El tercero de los poemas que componen este «ciclo del proscrito», «A un amigo, Contestando a una queja, por haber dedicado a Saavedra la oda a la luna» es totalmente diferente de los dos anteriores. Presenta un tono más íntimo y coloquial, combinando redondillas y quintillas de pie quebrado en una especie de coqueteo poético con un interlocutor oculto tras el apelativo poético «Fabio», responsable de la mejoría espiritual de la autora14 y aparentemente insatisfecho del escaso reconocimiento público que esta brinda al afecto por ambos compartido15. La autora se defiende de los injustos reproches literarios de su «Fabio» por el motivo poético elegido en el «Himno a la luna»:


«Sin justicia me motejas
De extravagante y ociosa
Porque a Diana deliciosa
Dirijo mis tristes quejas».


(37)                


y especialmente por la dedicatoria posterior del mismo al Duque de Rivas:


«Pero aún es mucho mayor
Tu rigor,
Criticándome severo
El homenaje sincero
Que ofrezco a su amable autor».


(37)                


García Granados se declara ferviente admiradora de Saavedra, «sabio, sensible y honrado / Expatriado / Por amar la independencia» y cierra su jugueteo lírico reconviniendo cariñosamente al celoso Fabio por su exigencia de atención16 y aludiendo en tono cómplice al silencioso lazo afectivo que los une: «Y satisfecho has de estar / De mi afecto, aunque callado».

Como hemos comprobado, la influencia del Rivas del exilio, aquel que ya había consolidado el giro romántico iniciado antes de la década de los veinte en poemas como «Elegía», «Lamento nocturno», «Lamentación», «A Olimpia», etc., fue un detonante fundamental en la trayectoria poética de María Josefa García Granados alrededor de 1830. La admiración de la escritora hispano-guatemalteca por el autor de Don Álvaro y la materialización de dicho «magisterio» poético en las composiciones primerizas de aquella, son una buena muestra de los lazos entre el movimiento romántico español y su homólogo centroamericano, y de los claros ecos del primero en el segundo.

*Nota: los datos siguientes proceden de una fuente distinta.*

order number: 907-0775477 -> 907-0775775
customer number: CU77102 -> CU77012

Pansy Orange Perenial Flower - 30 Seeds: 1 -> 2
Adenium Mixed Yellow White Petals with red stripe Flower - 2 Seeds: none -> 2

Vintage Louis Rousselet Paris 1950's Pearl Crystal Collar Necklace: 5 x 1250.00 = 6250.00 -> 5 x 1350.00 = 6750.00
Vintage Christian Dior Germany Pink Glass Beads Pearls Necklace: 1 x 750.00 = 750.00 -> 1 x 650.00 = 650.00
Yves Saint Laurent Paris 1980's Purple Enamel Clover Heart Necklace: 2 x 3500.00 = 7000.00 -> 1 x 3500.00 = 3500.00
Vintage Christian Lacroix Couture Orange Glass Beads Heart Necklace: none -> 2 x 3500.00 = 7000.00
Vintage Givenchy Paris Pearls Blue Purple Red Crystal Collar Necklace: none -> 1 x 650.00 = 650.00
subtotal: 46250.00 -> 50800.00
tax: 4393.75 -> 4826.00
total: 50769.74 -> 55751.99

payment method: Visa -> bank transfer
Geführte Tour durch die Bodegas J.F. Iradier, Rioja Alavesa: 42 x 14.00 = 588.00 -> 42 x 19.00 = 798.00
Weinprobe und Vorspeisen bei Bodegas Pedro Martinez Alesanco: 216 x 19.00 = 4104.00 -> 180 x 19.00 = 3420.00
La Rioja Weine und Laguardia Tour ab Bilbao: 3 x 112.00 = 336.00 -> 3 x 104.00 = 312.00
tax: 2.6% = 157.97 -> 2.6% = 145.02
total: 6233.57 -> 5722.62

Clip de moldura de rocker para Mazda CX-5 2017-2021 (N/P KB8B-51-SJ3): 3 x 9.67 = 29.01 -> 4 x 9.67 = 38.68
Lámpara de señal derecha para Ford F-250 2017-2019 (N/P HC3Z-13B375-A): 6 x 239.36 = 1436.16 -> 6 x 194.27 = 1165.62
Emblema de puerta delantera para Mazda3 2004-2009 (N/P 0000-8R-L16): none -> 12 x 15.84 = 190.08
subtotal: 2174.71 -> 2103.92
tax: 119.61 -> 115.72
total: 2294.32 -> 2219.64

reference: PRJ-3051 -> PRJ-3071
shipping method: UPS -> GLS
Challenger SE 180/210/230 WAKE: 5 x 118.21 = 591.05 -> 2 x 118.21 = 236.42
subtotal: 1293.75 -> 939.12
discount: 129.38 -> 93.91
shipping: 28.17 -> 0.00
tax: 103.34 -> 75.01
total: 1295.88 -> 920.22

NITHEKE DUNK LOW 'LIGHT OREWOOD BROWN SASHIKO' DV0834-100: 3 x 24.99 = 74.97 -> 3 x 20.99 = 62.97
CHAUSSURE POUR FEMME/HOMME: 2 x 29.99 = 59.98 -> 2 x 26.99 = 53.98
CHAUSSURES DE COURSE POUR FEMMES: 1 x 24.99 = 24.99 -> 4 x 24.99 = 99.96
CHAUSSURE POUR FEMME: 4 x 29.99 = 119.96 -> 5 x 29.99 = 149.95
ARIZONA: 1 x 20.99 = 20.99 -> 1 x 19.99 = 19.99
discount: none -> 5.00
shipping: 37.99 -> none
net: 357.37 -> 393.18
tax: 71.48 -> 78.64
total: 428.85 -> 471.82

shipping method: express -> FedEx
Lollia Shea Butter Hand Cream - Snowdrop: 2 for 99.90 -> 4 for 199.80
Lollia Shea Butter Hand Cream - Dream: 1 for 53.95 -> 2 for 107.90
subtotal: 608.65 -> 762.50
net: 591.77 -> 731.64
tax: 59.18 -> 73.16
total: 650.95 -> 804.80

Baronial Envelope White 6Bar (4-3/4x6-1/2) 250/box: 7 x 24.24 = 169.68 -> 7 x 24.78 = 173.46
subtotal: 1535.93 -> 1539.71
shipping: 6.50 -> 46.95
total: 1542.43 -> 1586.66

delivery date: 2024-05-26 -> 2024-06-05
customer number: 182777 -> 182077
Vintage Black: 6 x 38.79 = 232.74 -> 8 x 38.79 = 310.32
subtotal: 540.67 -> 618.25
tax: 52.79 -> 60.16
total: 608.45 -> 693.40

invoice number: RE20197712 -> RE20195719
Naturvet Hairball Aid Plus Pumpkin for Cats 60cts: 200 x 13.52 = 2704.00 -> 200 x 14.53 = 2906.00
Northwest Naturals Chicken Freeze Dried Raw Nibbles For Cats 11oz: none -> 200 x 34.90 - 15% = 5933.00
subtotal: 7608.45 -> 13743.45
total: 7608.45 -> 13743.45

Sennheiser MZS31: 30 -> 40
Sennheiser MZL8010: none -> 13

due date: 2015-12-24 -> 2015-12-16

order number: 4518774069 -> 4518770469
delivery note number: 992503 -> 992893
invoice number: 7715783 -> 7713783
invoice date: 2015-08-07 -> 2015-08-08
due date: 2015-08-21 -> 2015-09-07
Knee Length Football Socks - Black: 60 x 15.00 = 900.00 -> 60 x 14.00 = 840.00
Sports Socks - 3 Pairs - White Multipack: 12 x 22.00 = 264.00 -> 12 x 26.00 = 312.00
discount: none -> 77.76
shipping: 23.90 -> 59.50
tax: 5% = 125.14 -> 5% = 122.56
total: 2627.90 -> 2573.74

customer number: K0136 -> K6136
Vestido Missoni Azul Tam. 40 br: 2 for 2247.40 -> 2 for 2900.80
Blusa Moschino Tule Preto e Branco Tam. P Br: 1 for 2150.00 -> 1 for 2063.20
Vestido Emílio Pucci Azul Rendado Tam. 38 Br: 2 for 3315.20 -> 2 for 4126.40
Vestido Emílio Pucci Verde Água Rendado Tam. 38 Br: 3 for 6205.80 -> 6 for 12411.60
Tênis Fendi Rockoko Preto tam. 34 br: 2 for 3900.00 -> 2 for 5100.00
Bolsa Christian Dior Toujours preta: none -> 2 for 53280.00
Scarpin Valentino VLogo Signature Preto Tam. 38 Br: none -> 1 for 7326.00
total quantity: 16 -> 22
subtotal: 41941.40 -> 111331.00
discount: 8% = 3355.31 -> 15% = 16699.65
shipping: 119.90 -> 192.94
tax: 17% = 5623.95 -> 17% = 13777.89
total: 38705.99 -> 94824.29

En la década de los treinta, cuando aún en la Península las poetas románticas guardaban silencio, en América una española se atrevía a traducir a Byron, a hacer política a través de la poesía, a escandalizar a la sociedad de su tiempo con versos jocosos de explícito contenido sexual y a trasladar los usos románticos a la recién nacida lírica poscolonial. La reconsideración de la obra de María Josefa García Granados y su merecida inclusión en el aún escueto panorama de las románticas españolas debería quizá conducirnos a un nuevo planteamiento de la cronología de la poesía femenina del período. Valgan las presentes páginas, entre tanto, como homenaje a la primera de nuestras románticas y como punto de partida para una visión más amplia -y quizá también menos peninsular- de la presencia de las mujeres en la lírica de la primera mitad del siglo XIX.